Over at Rational Review, we're launching a new project to help build more effective libertarian media: The Libertarian Press Club. If you're a "freedom movement" journalist, blogger, podcaster or other content producer, I hope you'll have a look. No dues or payments, but you do have to request an invitation (there's a link for doing so on the LPC page).
Here's the logic behind the LPC:
Most libertarian media is Internet-based, and much of it is national in scope. The ability of (for example) a California-based blogger to do "shoe-leather reporting" on (for instance) a developing story in Florida is probably limited. And while developing one's own sources is always a good idea, the fact is that a fast-breaking story, or even a slow-breaking one that's not geographically convenient, makes it more difficult to get the information you need straight from the horses' mouths.
The LPC will attempt to bridge the gap between the desire to cover stories and the ability to do so by bringing Group A (the content producers who want to tell their readers, listeners, etc. what's going on) together with Group B (the newsmakers who are only newsmakers to the extent that they can get the word out to the content producers).

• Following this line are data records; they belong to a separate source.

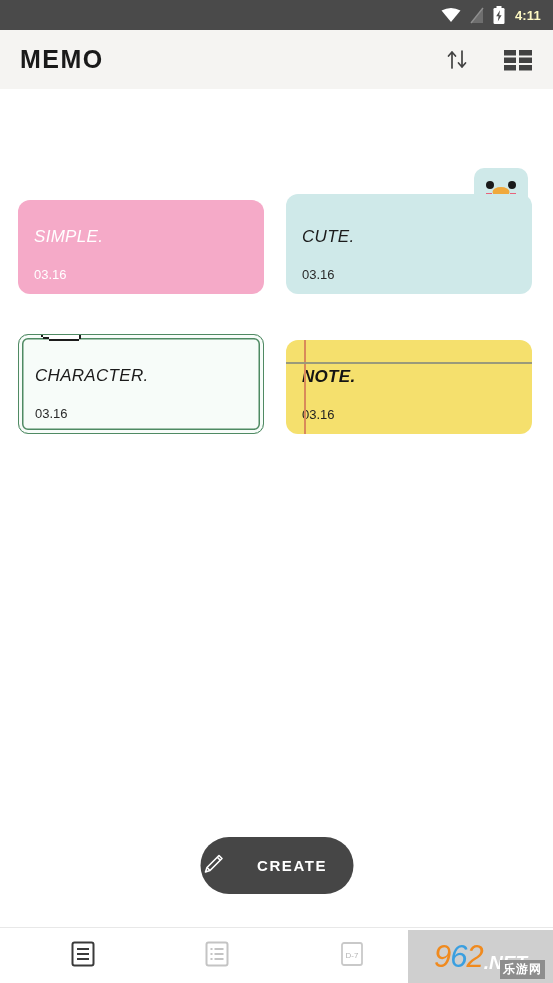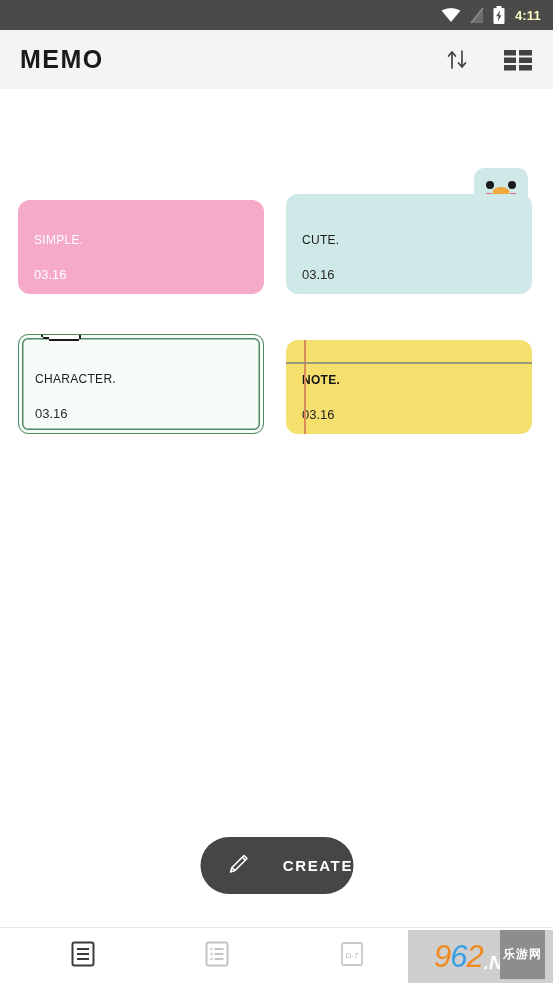--- a/index.html
+++ b/index.html
@@ -61,21 +61,21 @@
   }
   .cardwrap { position:relative; width: 246px; }
 
   .card {
     border-radius: 12px;
     padding: 14px 16px 12px 16px;
     height: 94px;
     display:flex; flex-direction:column; justify-content:flex-end;
     position:relative; overflow:hidden; cursor:pointer;
   }
-  .card-title { font-size:12px; letter-spacing:0.3px; line-height:1.1; }
+  .card-title { font-size:17px; letter-spacing:0.3px; line-height:1.1;font-style:italic; }
   .card-date  { font-size:13px; margin-top:20px; }
 
   
   .card-simple { background:#f5aac8; margin-top: 32px; }
   .card-simple .card-title { color:#ffffff; }
   .card-simple .card-date  { color:#ffffff; }
 
   
   .card-cute { background:#cfe9e9; color:#1f1f1f; margin-top: 26px; height:100px;}
   .card-cute .card-title { color:#1b1b1b; }
@@ -125,21 +125,21 @@
   .note-rule {
     position:absolute; left:0; right:0; top:22px;
     height:1.5px; background:#9a9a7a;
   }
 
   
   .create-btn {
     position:absolute; left:50%; transform:translateX(-50%);
     top: 837px; width: 153px; height: 57px;
     background:#464646; border-radius: 29px;
-    display:flex; align-items:center; justify-content:flex-end; gap:30px;
+    display:flex; align-items:center; justify-content:flex-start; gap:30px;
     cursor:pointer;
   }
   .create-label {
     color:#ffffff; font-size:15px; font-weight:700; letter-spacing:1.6px;
   }
 
   
   .bottomnav {
     position:absolute; left:0; bottom:0; width:553px; height:56px;
     background:#ffffff; border-top:1px solid #e8e8e8;
@@ -161,21 +161,21 @@
     letter-spacing:-1px; line-height:1;
   }
   .wm-9 { color:#f08a1e; } .wm-6 { color:#3a9fe0; } .wm-2 { color:#f08a1e; }
   .wm-net {
     color:#ffffff; font-size:19px; font-weight:700; font-style:italic;
     margin-left:1px; line-height:1;
   }
   .wm-cn {
     position:absolute; right:8px; bottom:4px;
     color:#ffffff; font-size:12px; font-weight:700;
-    background:#8d8d8d; padding:16px 3px; letter-spacing:1px;
+    background:#8d8d8d; padding:1px 3px; letter-spacing:1px;
   }
   .wm-top { display:flex; align-items:flex-end; }
 </style>
 </head>
 <body>
 
 <div class="phone">
 
   <div class="statusbar">
     <span class="sb-icon">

Our first "product" will be the "virtual press conference" -- a teleconference at which libertarian content producers get the opportunity to throw questions at libertarian "public figures." That's nothing that hasn't been done ad hoc in the freedom movement for several years now, of course, but we hope to provide "one-stop shopping" for both the content producers and the public figures. If we do it right, a lot more of each group will get face time (so to speak) with each other.
We expect to hold our first "virtual press conference" in mid-November, and to get on a semi-monthly schedule -- with additional events for "breaking stories" -- from there on out.
As time goes on, we may upgrade from teleconference to video conference, etc., and perhaps even run some "meatspace" events. The goal, however, will remain the same -- to make it easier for libertarian content producers to get the straight poop to their audiences.